Exercise directions: Write out all the entries word for word and omit any pictures.

════

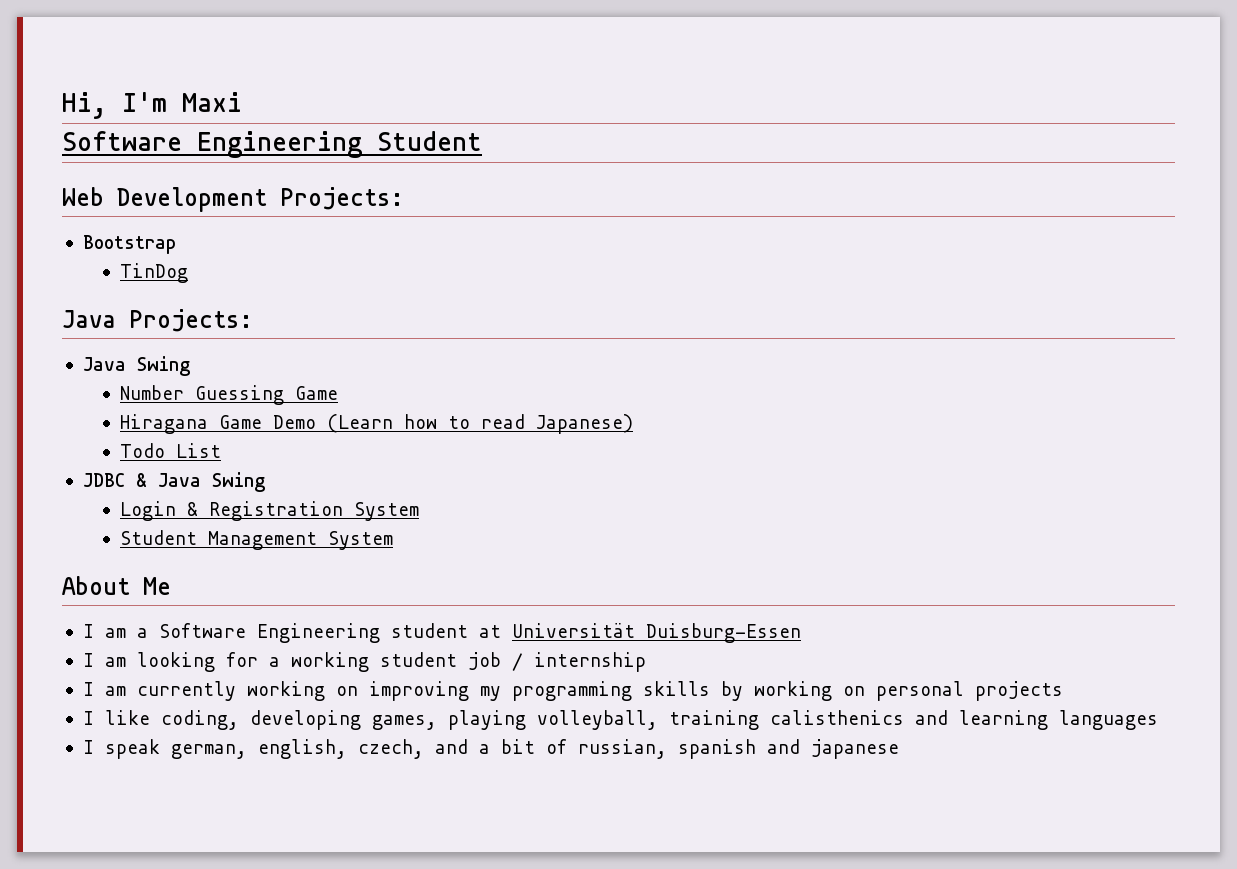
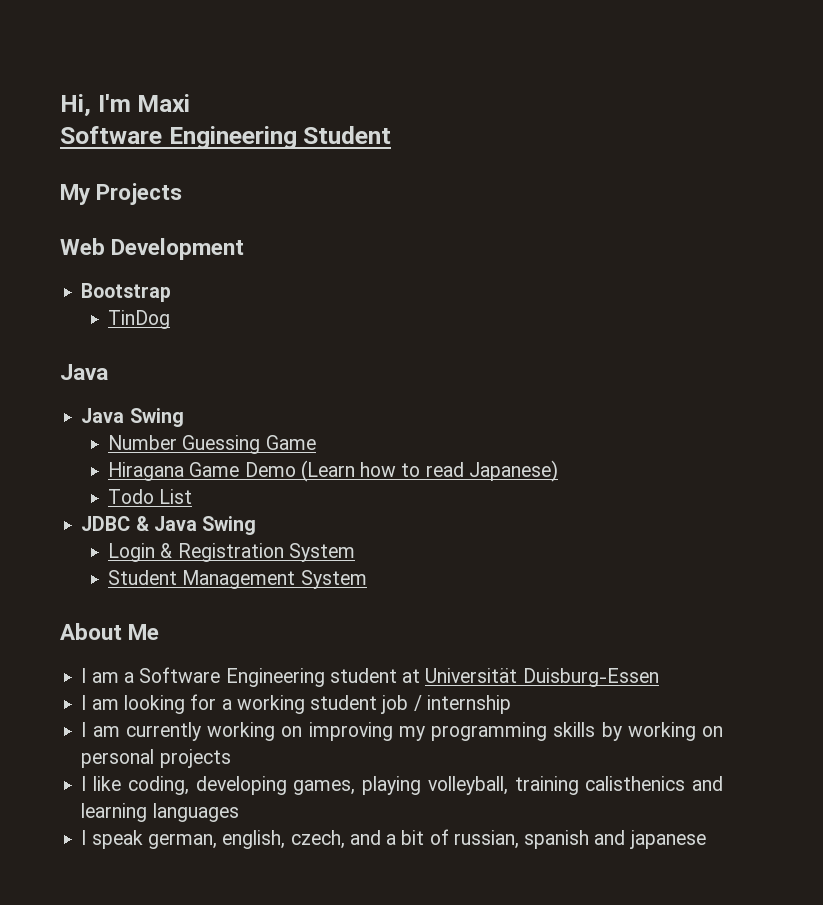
+ My Projects
- Web Development Projects:
+ Web Development
  TinDog
- Java Projects:
+ Java

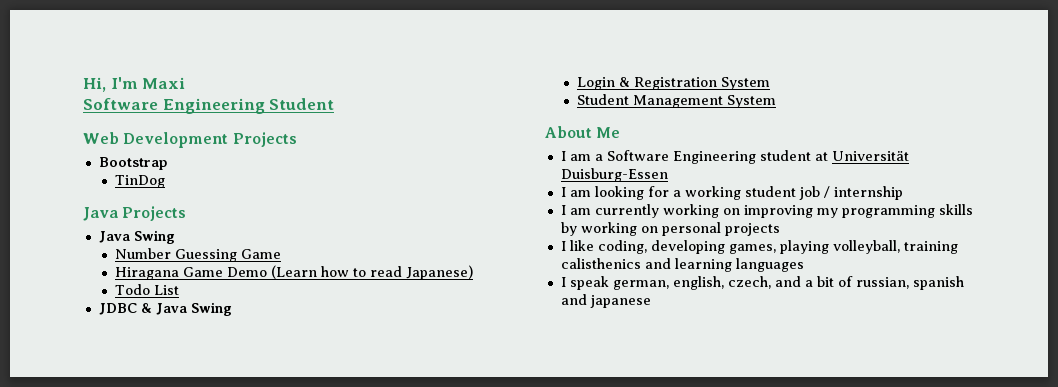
- My Projects
- Web Development
+ Web Development Projects
  TinDog
- Java
+ Java Projects

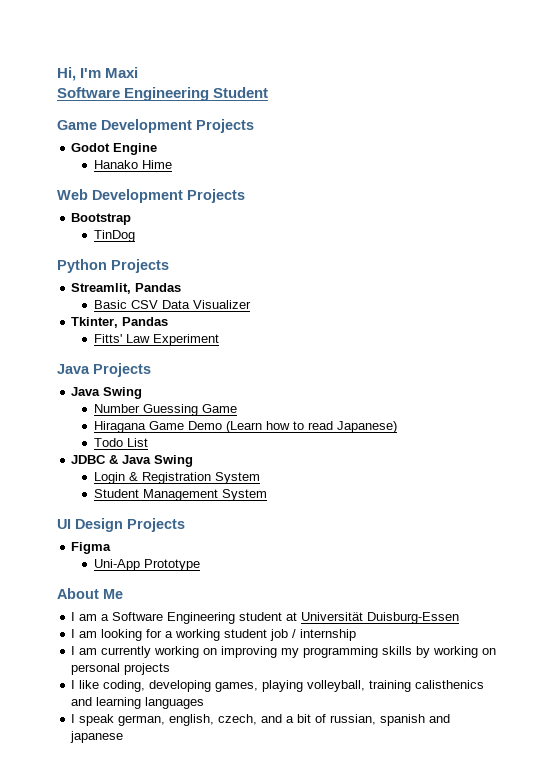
+ Game Development Projects
+ Godot Engine
+ Hanako Hime
+ Python Projects
+ Streamlit, Pandas
+ Basic CSV Data Visualizer
+ Tkinter, Pandas
+ Fitts' Law Experiment
+ UI Design Projects
+ Figma
+ Uni-App Prototype

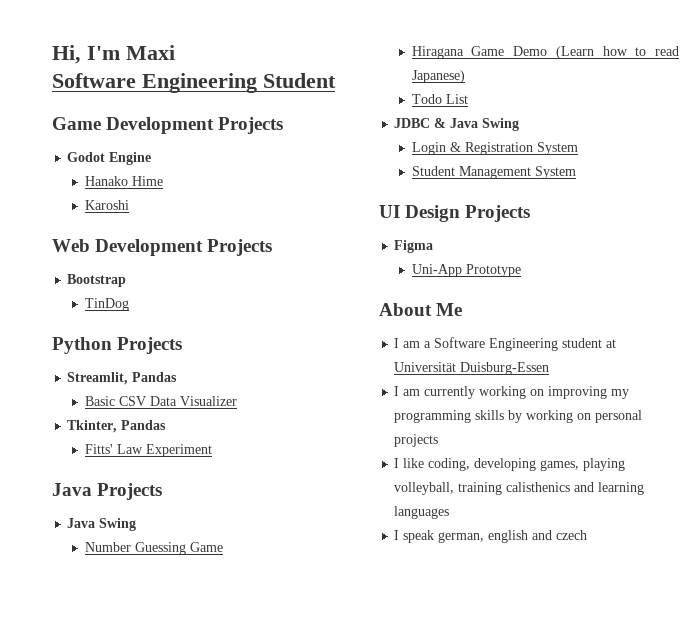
+ Karoshi
- I am looking for a working student job / internship
- I speak german, english, czech, and a bit of russian, spanish and japanese
+ I speak german, english and czech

════

Solved problem:
+ My Projects
- Web Development Projects:
+ Web Development
  TinDog
- Java Projects:
+ Java

- My Projects
- Web Development
+ Web Development Projects
  TinDog
- Java
+ Java Projects

+ Game Development Projects
+ Godot Engine
+ Hanako Hime
+ Python Projects
+ Streamlit, Pandas
+ Basic CSV Data Visualizer
+ Tkinter, Pandas
+ Fitts' Law Experiment
+ UI Design Projects
+ Figma
+ Uni-App Prototype

+ Karoshi
- I am looking for a working student job / internship
- I speak german, english, czech, and a bit of russian, spanish and japanese
+ I speak german, english and czech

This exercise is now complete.